RECORDS PROVIDED Start Marker

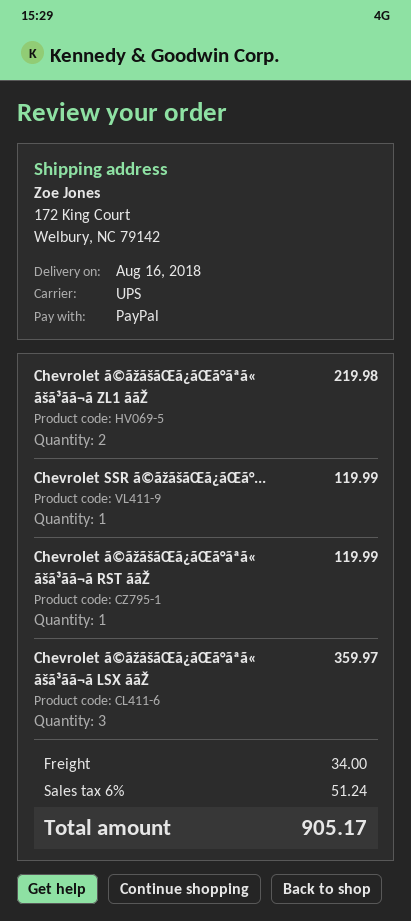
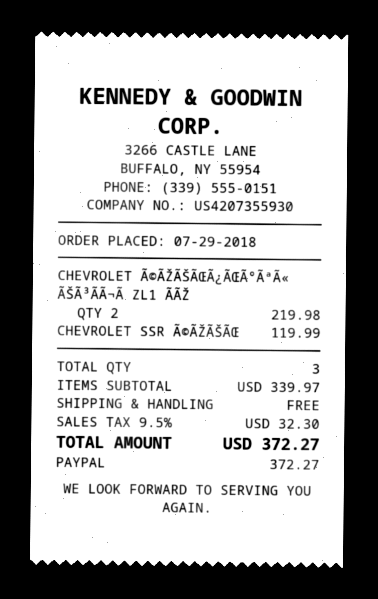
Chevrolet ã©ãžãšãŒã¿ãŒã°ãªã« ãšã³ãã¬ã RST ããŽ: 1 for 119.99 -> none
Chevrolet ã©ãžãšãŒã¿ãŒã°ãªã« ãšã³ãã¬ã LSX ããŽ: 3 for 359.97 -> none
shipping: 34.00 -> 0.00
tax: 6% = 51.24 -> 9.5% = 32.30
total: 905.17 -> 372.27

RECORDS PROVIDED End Marker
RECORDS PROVIDED Start Marker

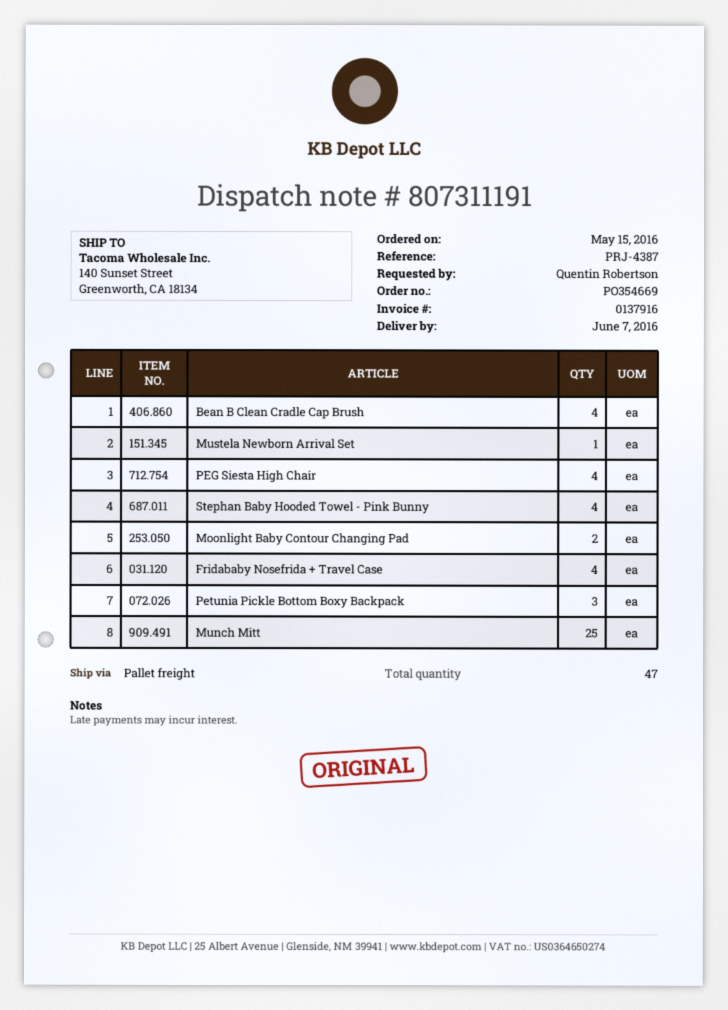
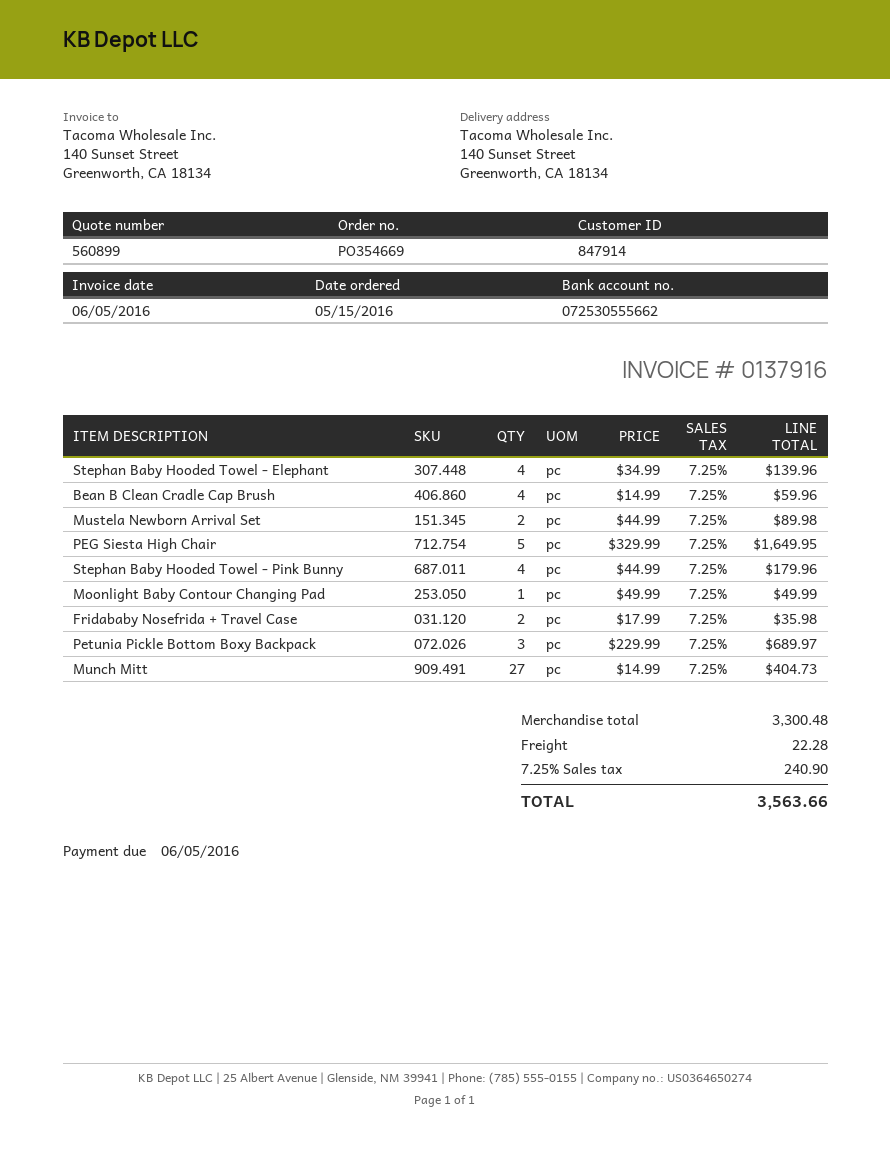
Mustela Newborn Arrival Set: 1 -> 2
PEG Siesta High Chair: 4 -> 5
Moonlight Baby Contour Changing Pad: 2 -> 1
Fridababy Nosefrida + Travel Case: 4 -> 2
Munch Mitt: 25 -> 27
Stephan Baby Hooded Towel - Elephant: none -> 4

RECORDS PROVIDED End Marker
RECORDS PROVIDED Start Marker

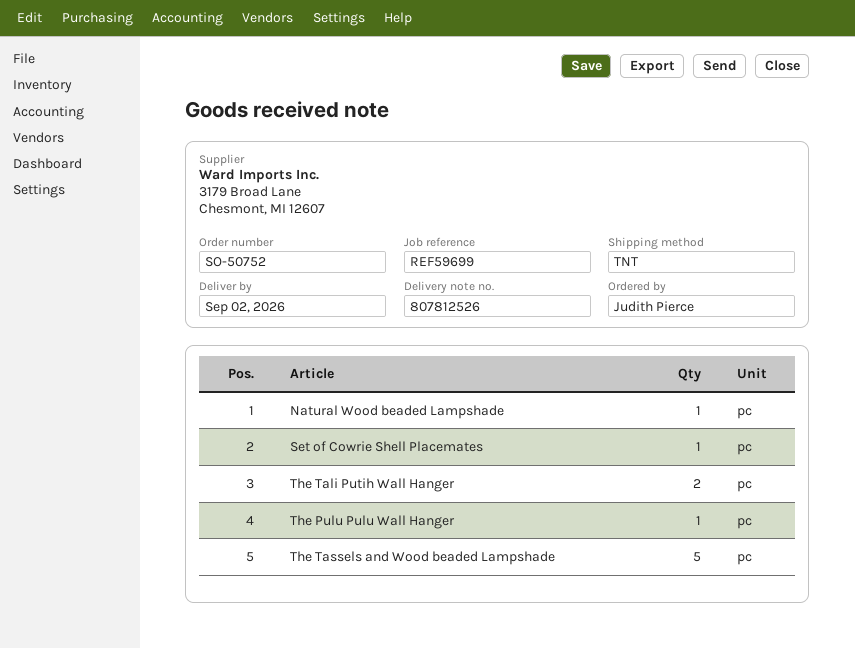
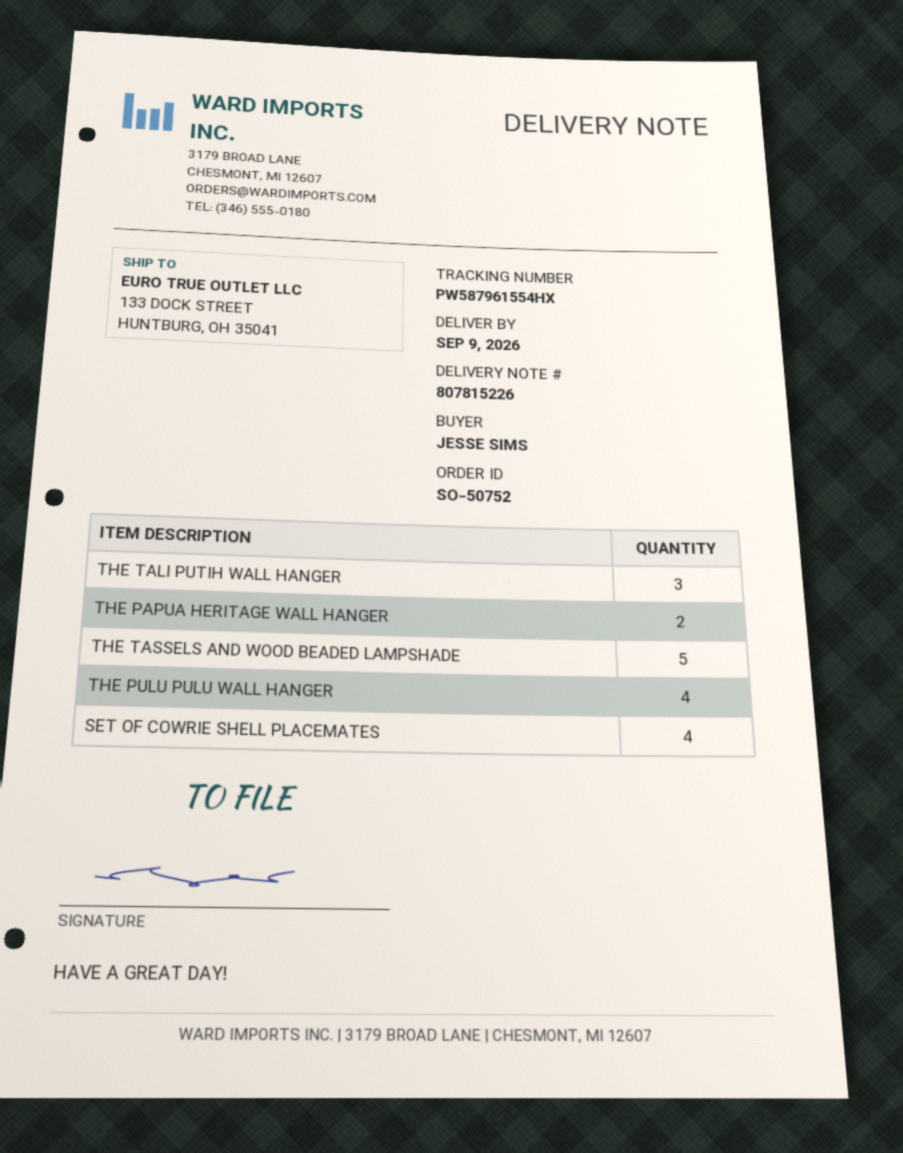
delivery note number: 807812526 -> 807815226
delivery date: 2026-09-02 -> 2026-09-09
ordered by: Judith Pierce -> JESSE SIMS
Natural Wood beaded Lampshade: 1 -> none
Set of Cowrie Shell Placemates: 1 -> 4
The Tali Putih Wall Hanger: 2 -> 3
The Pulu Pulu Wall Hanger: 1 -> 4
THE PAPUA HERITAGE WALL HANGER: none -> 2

RECORDS PROVIDED End Marker

» **EXERCISE PROMPT**
Set down, unchanged, only those lines above that fall between the line with "PEG Siesta High Chair: 4 -> 5" and the line with "Stephan Baby Hooded", the two end lines included.

» **SOLUTION**
PEG Siesta High Chair: 4 -> 5
Moonlight Baby Contour Changing Pad: 2 -> 1
Fridababy Nosefrida + Travel Case: 4 -> 2
Munch Mitt: 25 -> 27
Stephan Baby Hooded Towel - Elephant: none -> 4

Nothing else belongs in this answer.